Set up a partition in the Tyk Dashboard

Once you have added access rights to your policy, open the Global Limits and Quota panel. You’ll see the Policy Partitioning section where you can uncheck Access Rights, Usage Quota or Rate Limiting to enable their value to be defined at key level.

For example, the screenshot below shows that rate limit has not been enforced and therefore can be defined at key level when this policy is applied to a key.

Global Limits

Partitioned Policy Functionality

In Gateway v2.4 and Dashboard v1.4 We extended support for partitioned policies, and you can now apply multiple when creating a key. We’ll cover all combinations and how you can expect the key to react.

Applying partitioned policies to a key with the same segments enforced

If you apply partitioned policies to a key with the same segments enforced, you will be able to override any segment that has not been enforced and define new rules specific to that key.

Example One - Single Policy: Policy A has access rights and usage quota enforced meaning the rate limiting can be defined at key level.

Example Two - Multiple Policies: Policy A and Policy B have access rights and usage quota enforced meaning the rate limiting defined at key level will be inherited by both policies.

Use Case

You want to give access to the same API with the same usage quota but define separate rate limits for various developers.

Applying partitioned policies to a key with different segments enforced

For ultimate flexibility, you can create policies that each have only one segment enforced. Instead of creating multiple policies that cover a variety of scenarios you can create a few as building blocks to create unique combinations that suit your needs.

Example:

Policy A has API 1 enforced Policy B has API 2 enforced Policy C has a rate limit of 1000 per 60 seconds enforced Policy D has a rate limit of 2000 per 60 seconds enforced Policy E has an unlimited request usage quota enforced Policy F has 10,000 requests per hour usage quota enforced

If Policy A, C and E is applied to a key it will give access to API 1 at a rate of 1000 per 60 seconds with unlimited requests.

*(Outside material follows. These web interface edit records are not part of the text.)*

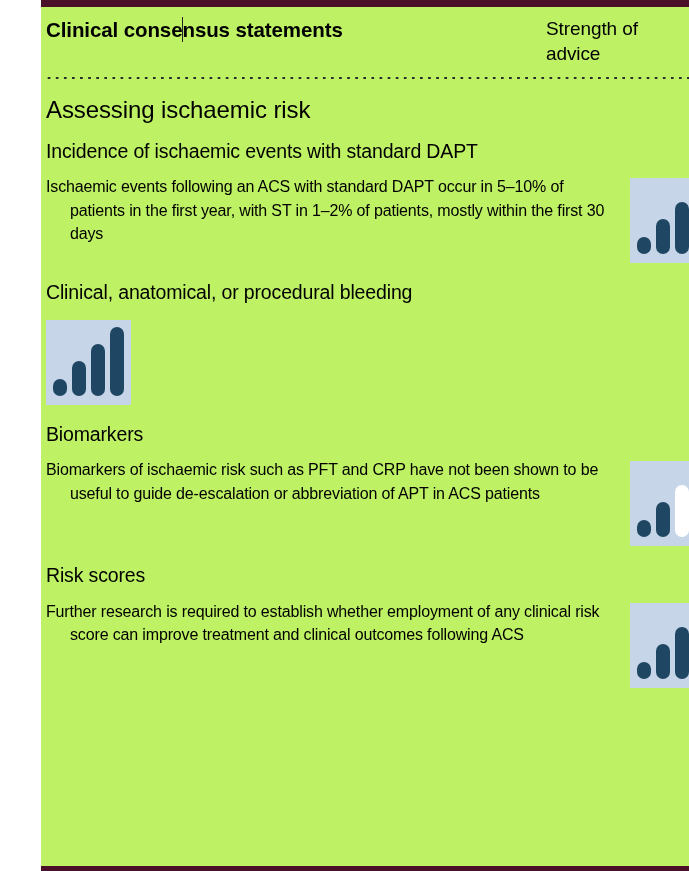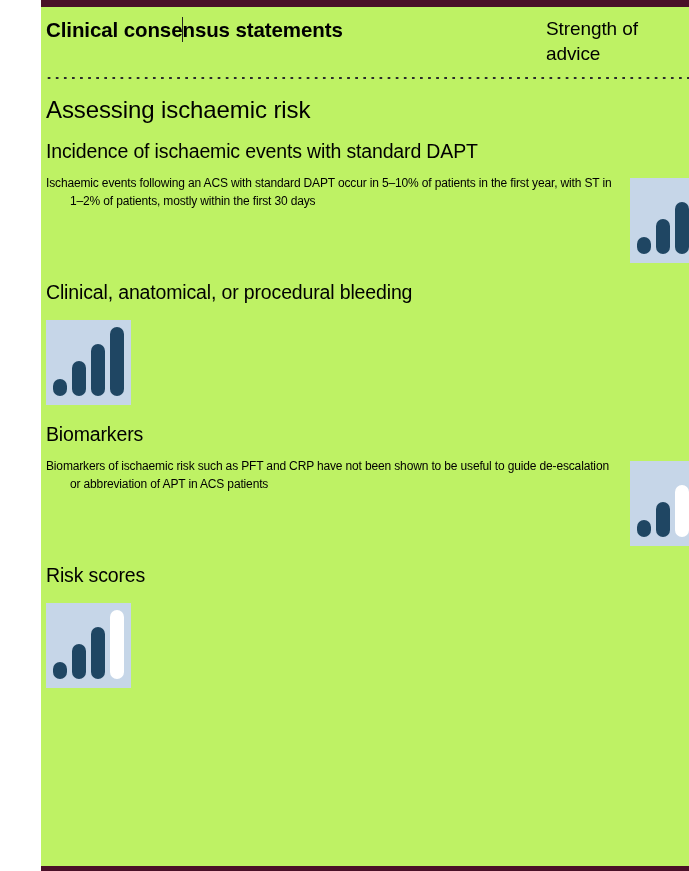--- a/index.html
+++ b/index.html
@@ -89,7 +89,7 @@
   }
   .stmt-text {
     flex: 1 1 auto;
-    font-size: 12px;
+    font-size: 16px;
     line-height: 1.48;
     padding-left: 24px;
     text-indent: -24px;

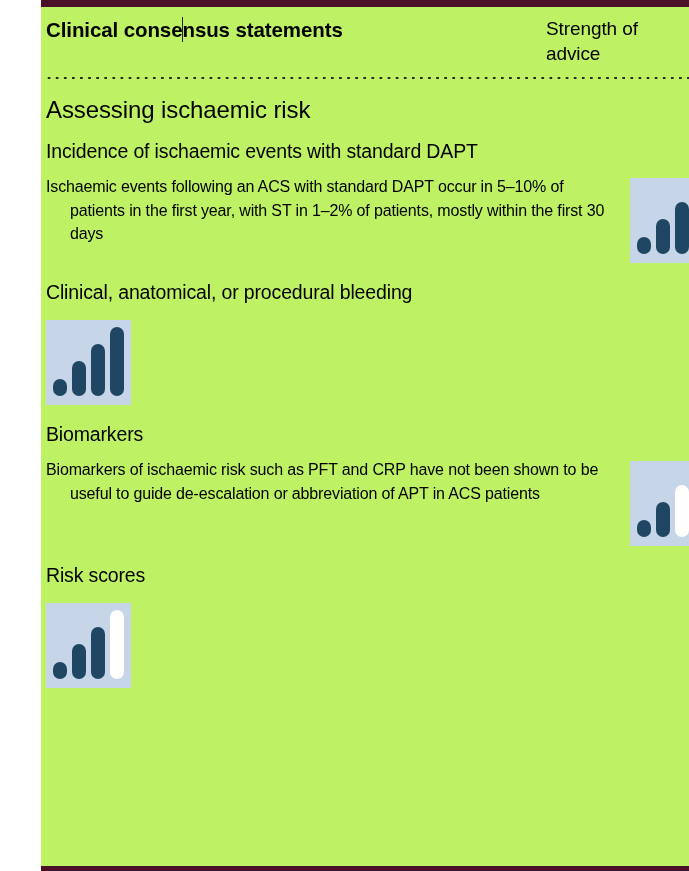--- a/index.html
+++ b/index.html
@@ -195,6 +195,7 @@
     <div>
       <div class="sub-head">Risk scores</div>
       <div class="stmt-row">
+        <div class="stmt-text">Further research is required to establish whether employment of any clinical risk score can improve treatment and clinical outcomes following ACS</div>
         <div class="stmt-rating">
           <div class="rating-icon">
             <div class="rbar h1"></div>

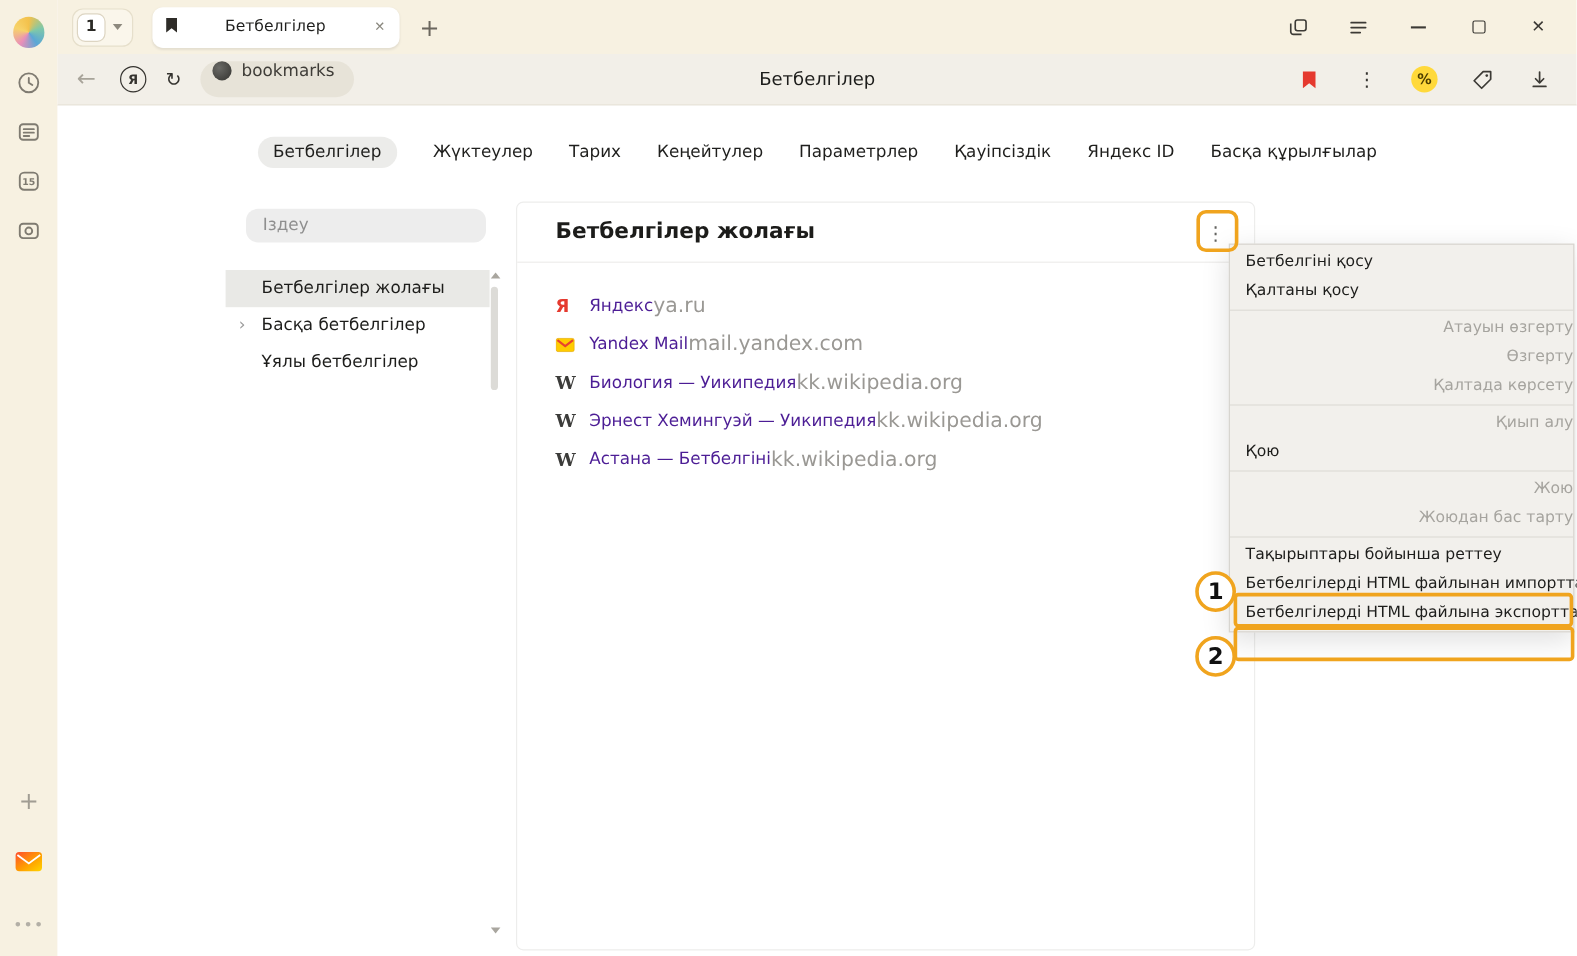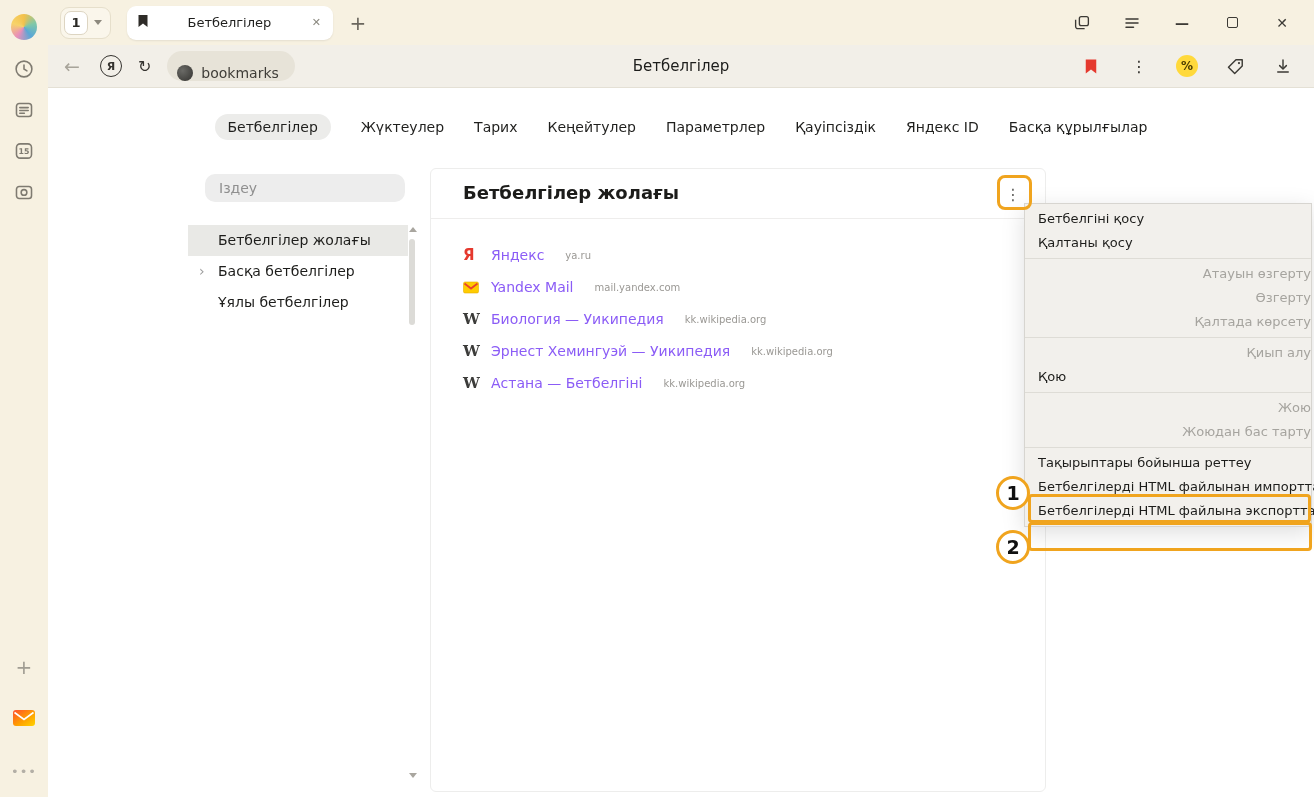--- a/index.html
+++ b/index.html
@@ -50,7 +50,7 @@
      display:flex; align-items:center; justify-content:center; font-size:11px; font-weight:700; color:#35332f; }
   .tb-refresh { margin-left:16px; font-size:16px; color:#35332f; }
   .url-chip { margin-left:16px; height:30px; background:#e7e3d8; border-radius:15px;
-     display:flex; align-items:flex-end; gap:8px; padding:0 16px 0 10px; }
+     display:flex; align-items:flex-start; gap:8px; padding:0 16px 0 10px; }
   .favicon-globe { width:16px; height:16px; border-radius:50%;
      background: radial-gradient(circle at 35% 35%, #6a6a66, #33322f); }
   .url-text { font-size:14px; color:#3f3d38; }

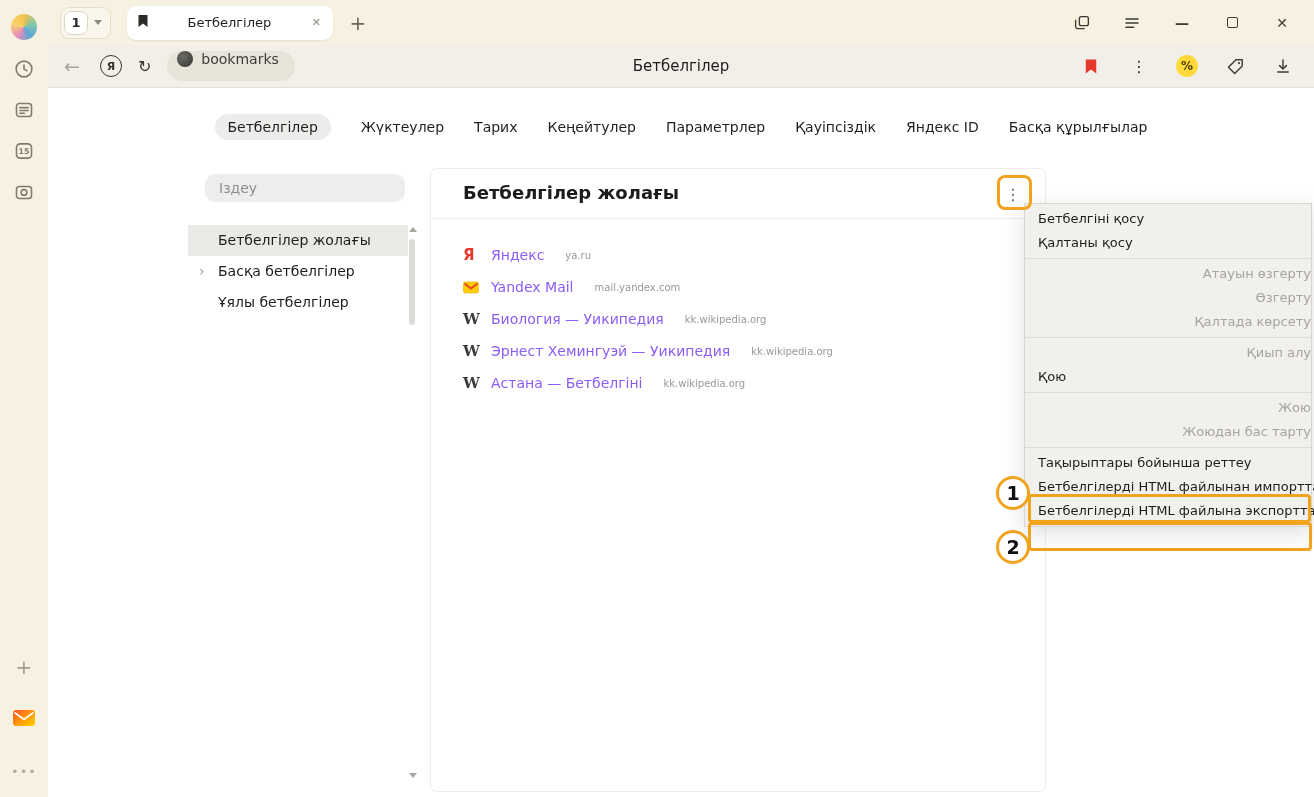--- a/index.html
+++ b/index.html
@@ -97,7 +97,7 @@
   .bm-ico { width:20px; display:flex; align-items:center; justify-content:flex-start; }
   .ico-yandex { color:#e5392e; font-weight:700; font-size:15px; }
   .ico-wiki { font-family:"DejaVu Serif","Liberation Serif",serif; font-weight:700; font-size:15px; color:#3c3c3a; }
-  .bm-title { font-size:14px; color:#8b5cf6; margin-left:8px; white-space:nowrap; }
+  .bm-title { font-size:14px; color:#4c1d95; margin-left:8px; white-space:nowrap; }
   .bm-url { font-size:10px; color:#9a9894; margin-left:21px; white-space:nowrap; }
 
   

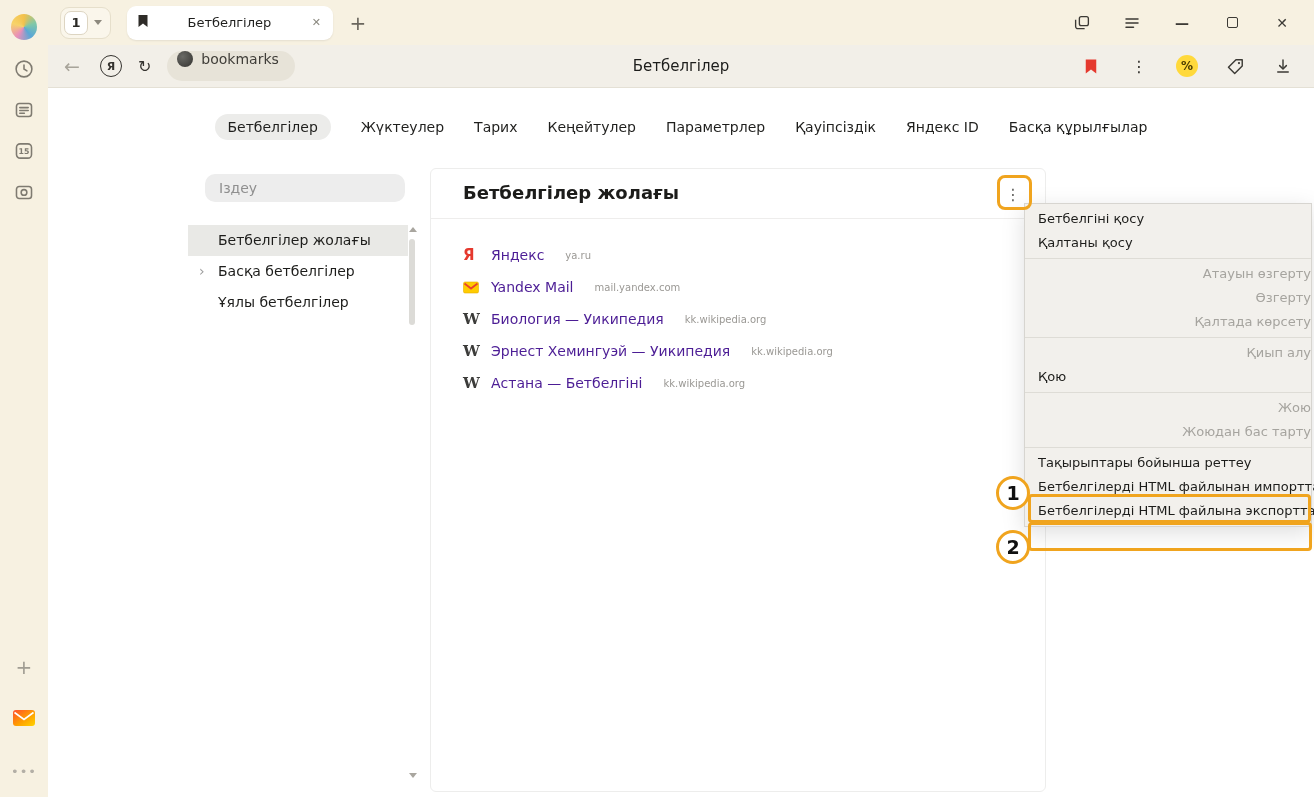--- a/index.html
+++ b/index.html
@@ -98,7 +98,7 @@
   .ico-yandex { color:#e5392e; font-weight:700; font-size:15px; }
   .ico-wiki { font-family:"DejaVu Serif","Liberation Serif",serif; font-weight:700; font-size:15px; color:#3c3c3a; }
   .bm-title { font-size:14px; color:#4c1d95; margin-left:8px; white-space:nowrap; }
-  .bm-url { font-size:10px; color:#9a9894; margin-left:21px; white-space:nowrap; }
+  .bm-url { font-size:17px; color:#9a9894; margin-left:0; white-space:nowrap; }
 
   
   .context-menu { position:absolute; left:976px; top:115px; width:288px; background:#f2f0ec;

If Policy A, D and E is applied to a key it will give access to API 1 at a rate of 2000 per 60 seconds with unlimited requests.

Use Case

You have 20 developer keys that use a combination of Policy A, B, C, D, E and F and have decided that you’d now like to alter Policy D’s rate limit to 3000 per 60 seconds. All keys with Policy D applied will now inherit the new value instantly. If you had created each of the keys without using policies you would have to find and edit each key manually.

Applying both a partitioned policy and a non-partitioned policy to a key

If you apply both a partitioned policy and a non-partitioned policy to the same key, any segments that have not been enforced in the partitioned policy will inherit the values in the non-partitioned policy.

Example

Policy A has enforced access to API 1 with a rate limit of 1000 per 60 seconds and unlimited requests for the usage quota. Policy B only has enforced access to API 2

If both policies were applied to a key, Policy B would automatically inherit Policy A’s rate limit and usage quota because Policy B did not have rate limit or usage quota enforced.

Use Case

A developer already has a key that gives access to Policy A and now requires access to another API product. The developer is already paying for a specific rate and limit and just needs access to the additional API. Instead of editing Policy A to allow for the additional API access (which would then affect all keys with this policy applied), we can instead create Policy B and combine the two, allowing the additional API in Policy B to inherit the same rate and limit the developer requires.

NOTE: For v2.4 and 1.4 multiple policies are only supported only via the Add Key section and via the API. Support oAuth, and Portal API Catalogues are planned for subsequent releases. Support of multiple policies for JWT and OIDC is done through the API definition when using scopes.